(Your task) Required from the data below: the exact lines starting at the line containing "html: <input> ->" and ending at the line containing "background: #86efac ->", with both ends kept and all pictures dropped.

╭─ Dataset

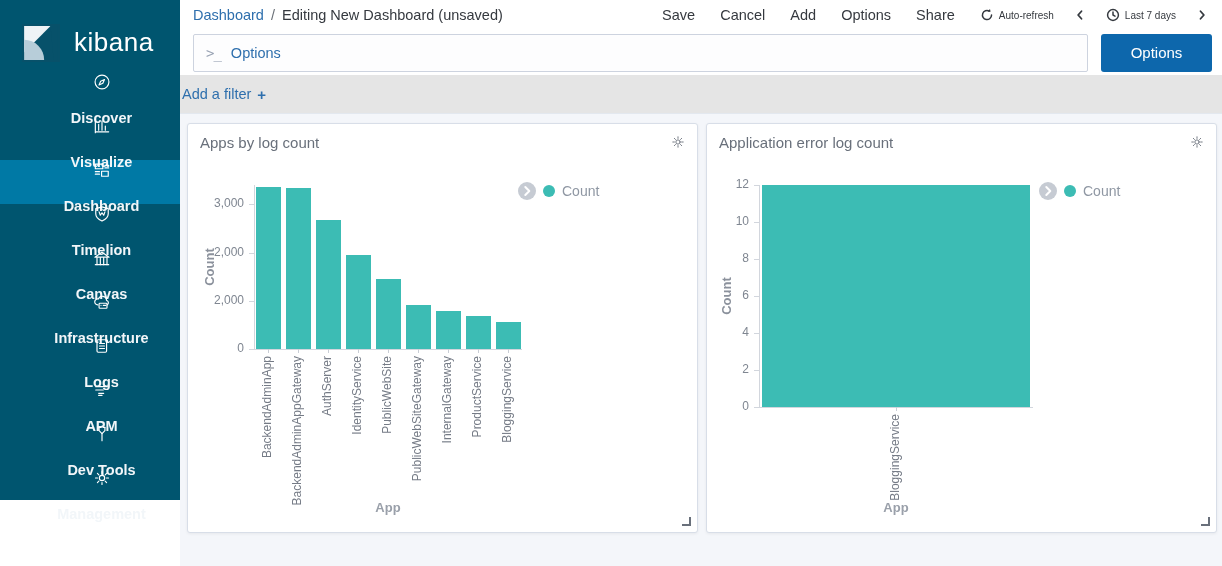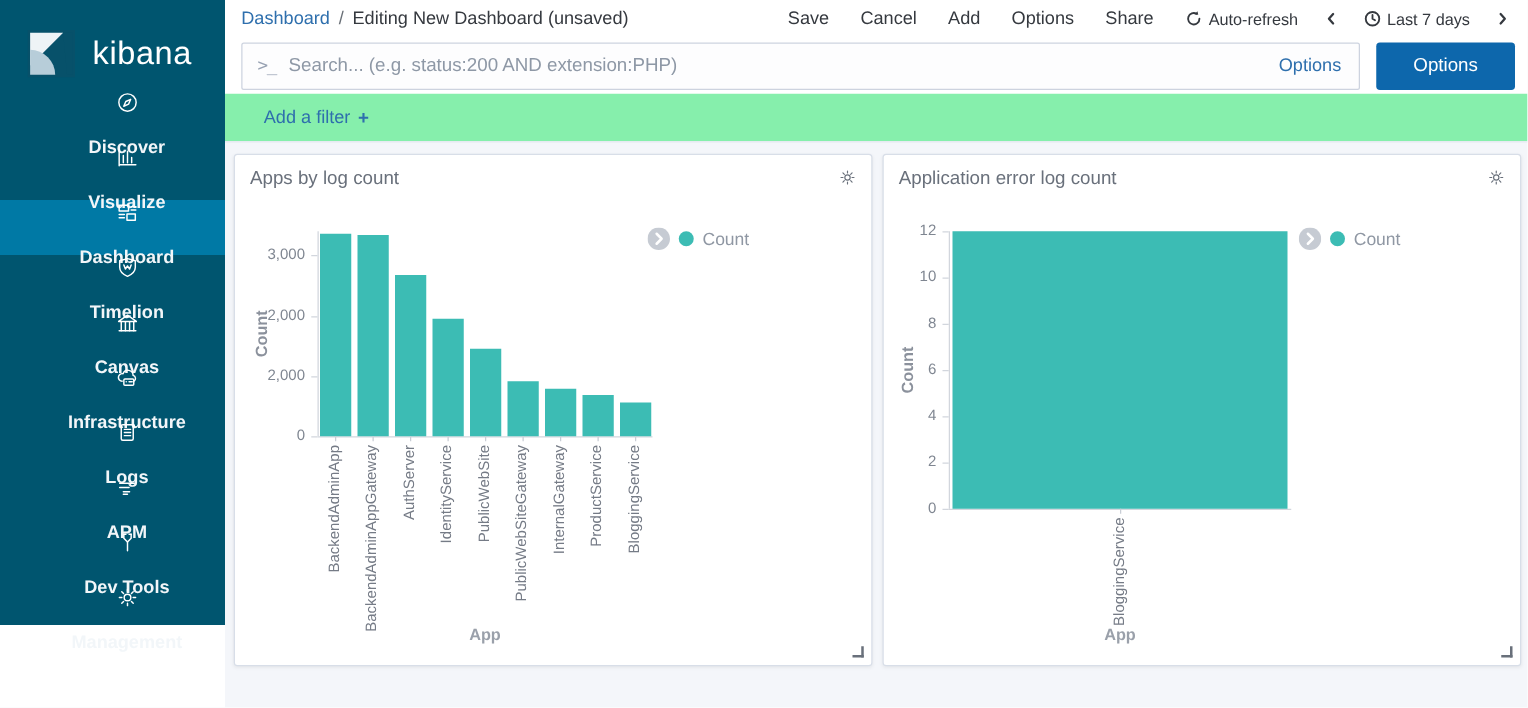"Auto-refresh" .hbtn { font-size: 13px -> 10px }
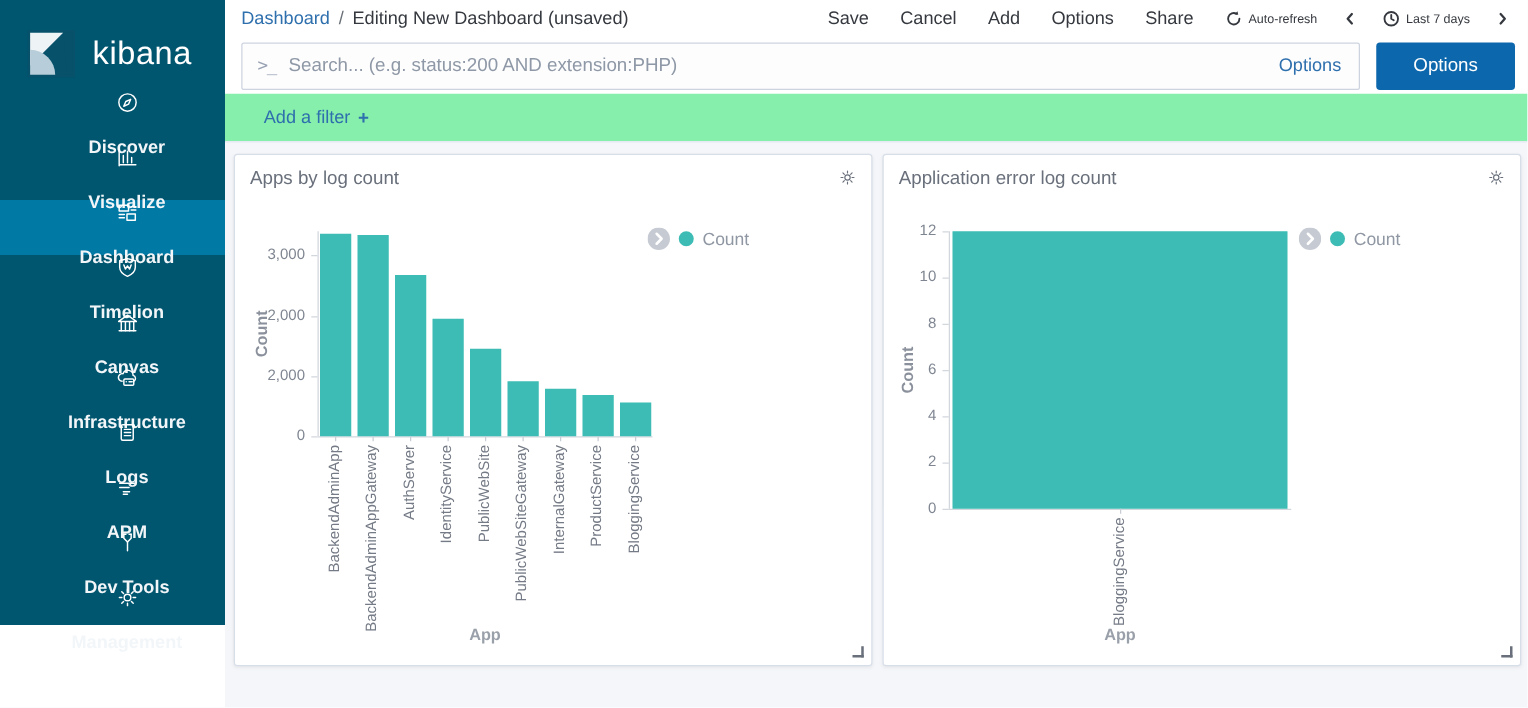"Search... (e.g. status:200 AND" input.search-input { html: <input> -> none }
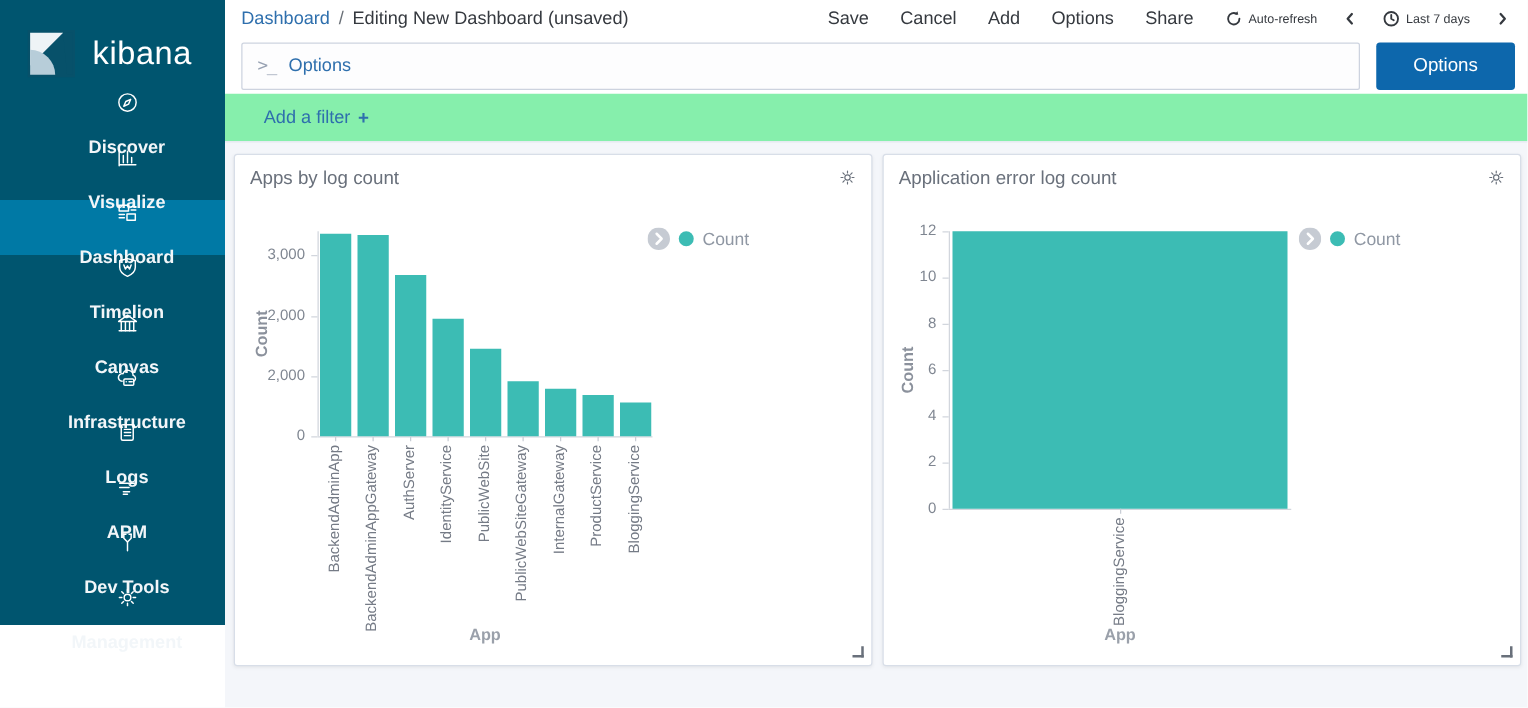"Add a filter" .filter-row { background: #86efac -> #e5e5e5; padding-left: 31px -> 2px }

╰─
╭─ Dataset

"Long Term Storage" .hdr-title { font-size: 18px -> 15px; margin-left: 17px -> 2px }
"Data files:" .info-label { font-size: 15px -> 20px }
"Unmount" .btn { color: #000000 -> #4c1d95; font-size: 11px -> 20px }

╰─
╭─ Dataset

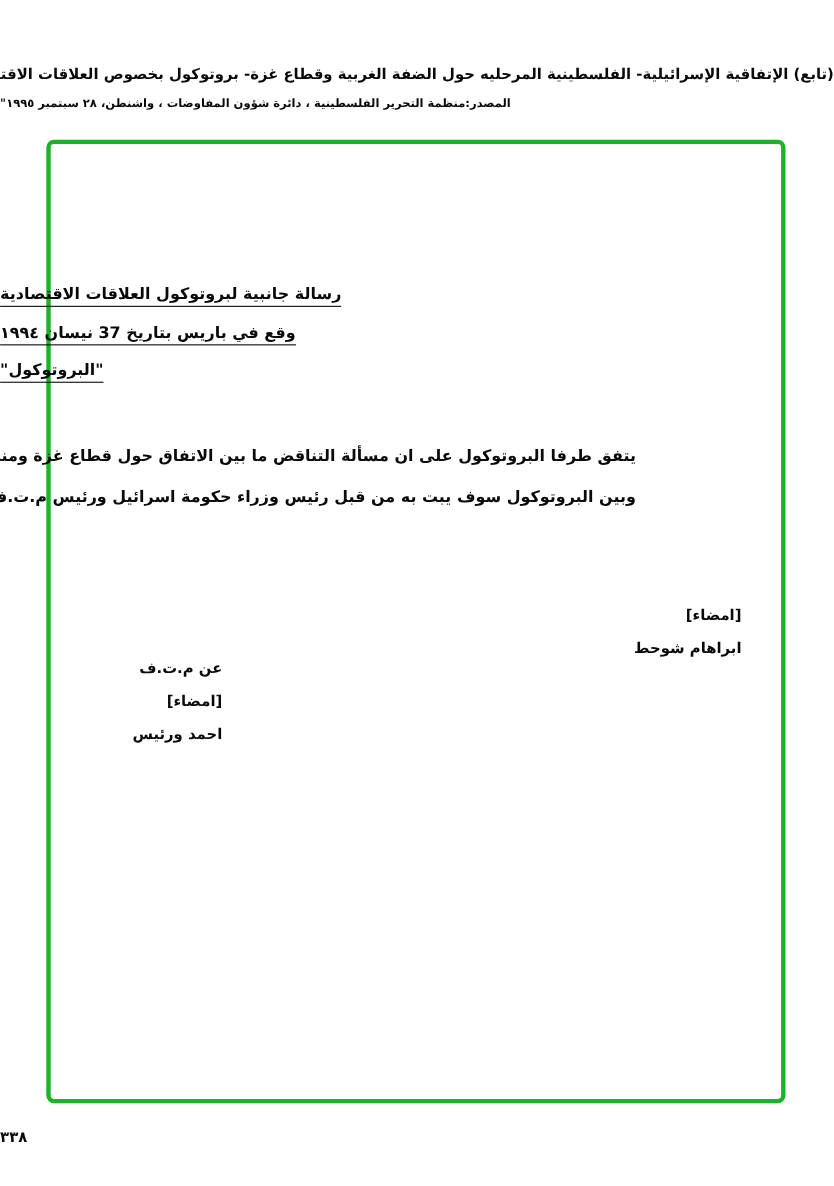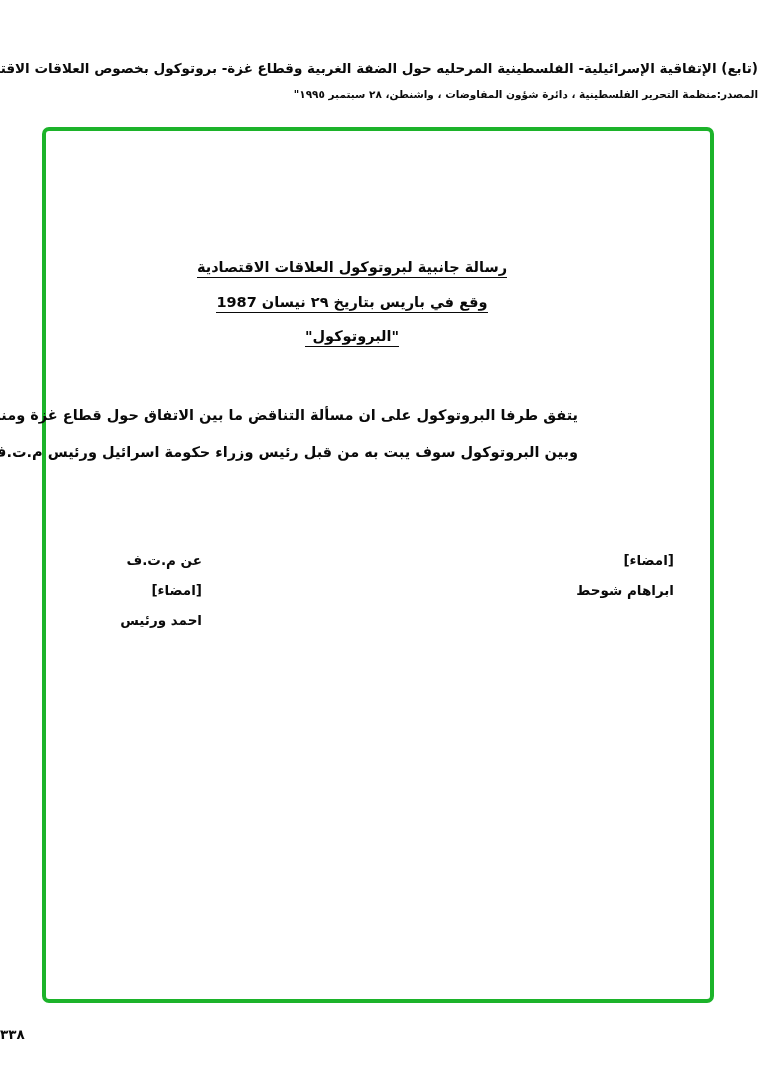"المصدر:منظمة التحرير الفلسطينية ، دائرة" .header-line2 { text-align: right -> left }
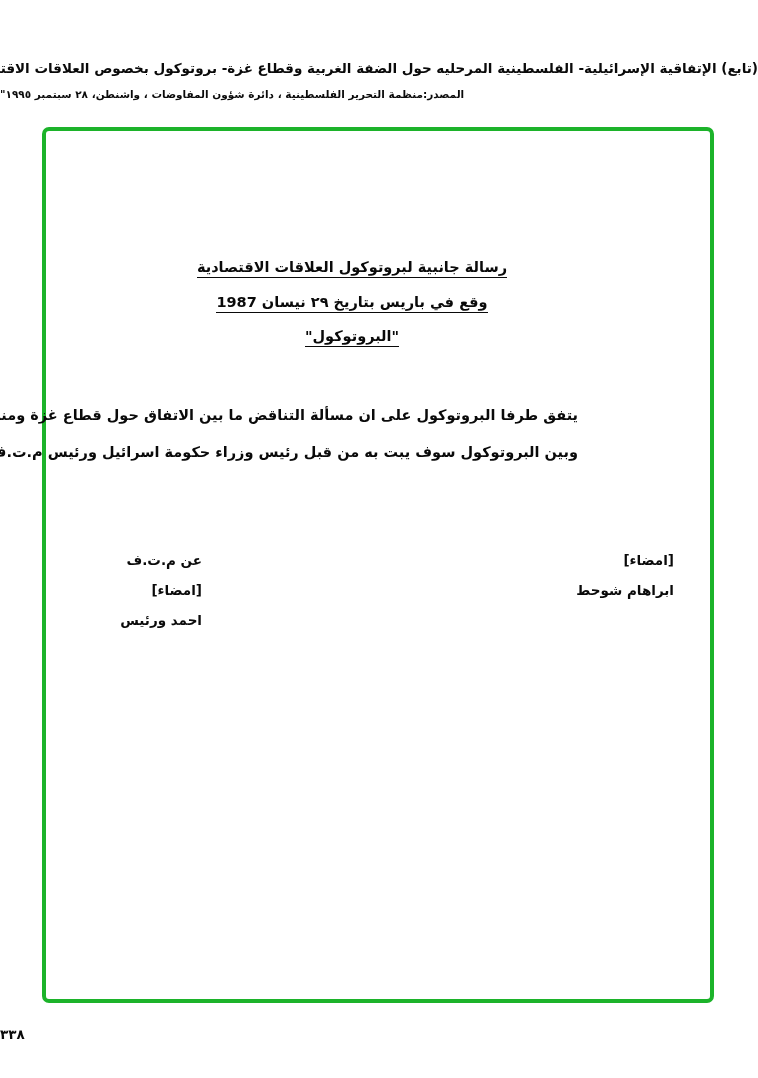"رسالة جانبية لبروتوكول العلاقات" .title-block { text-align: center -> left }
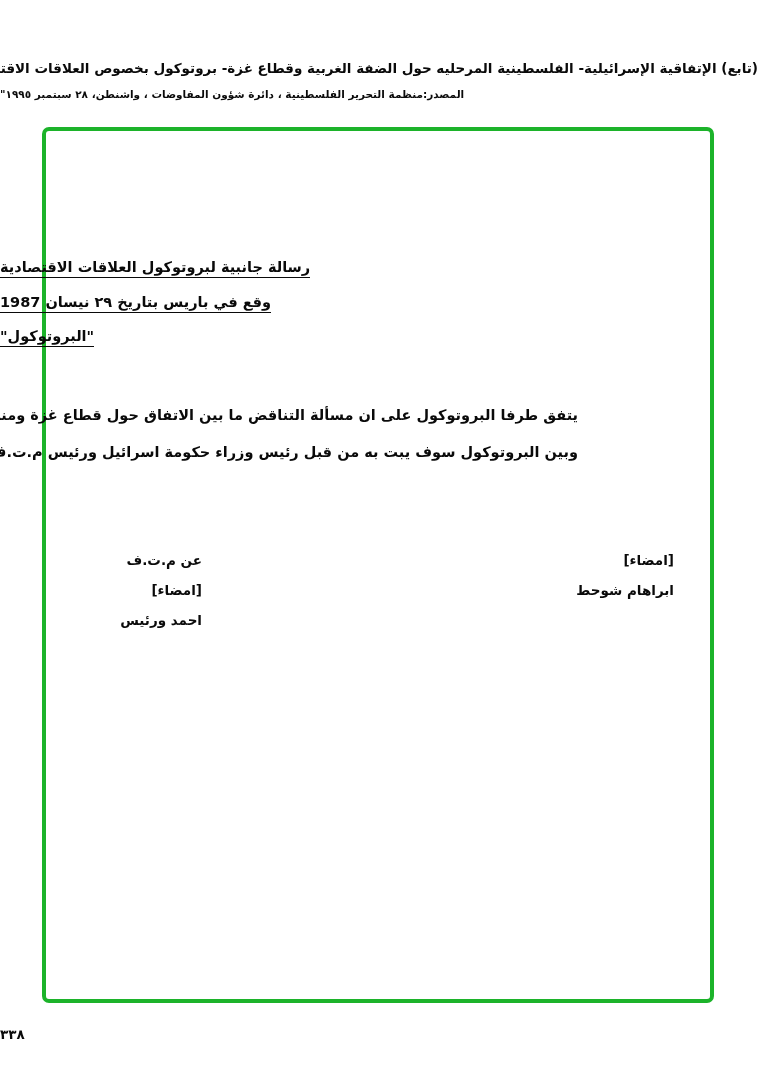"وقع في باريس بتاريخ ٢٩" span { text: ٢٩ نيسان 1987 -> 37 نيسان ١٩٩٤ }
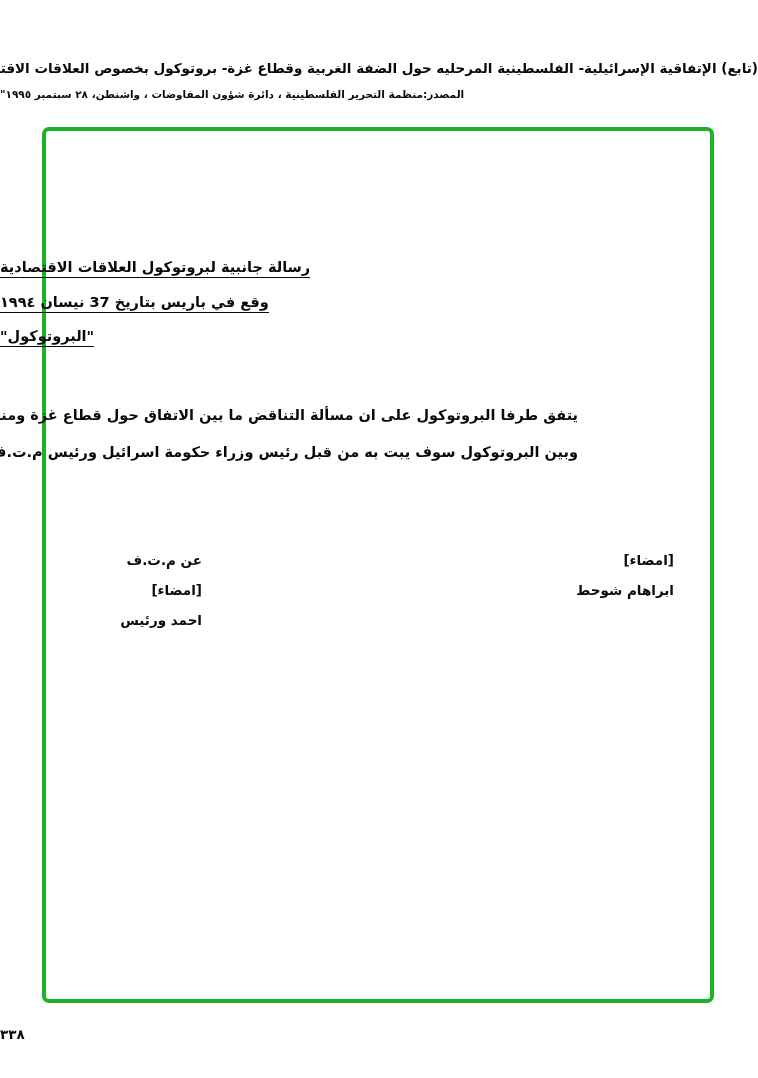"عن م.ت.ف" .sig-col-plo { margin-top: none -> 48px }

╰─

(Response box)
"Search... (e.g. status:200 AND" input.search-input { html: <input> -> none }
"Add a filter" .filter-row { background: #86efac -> #e5e5e5; padding-left: 31px -> 2px }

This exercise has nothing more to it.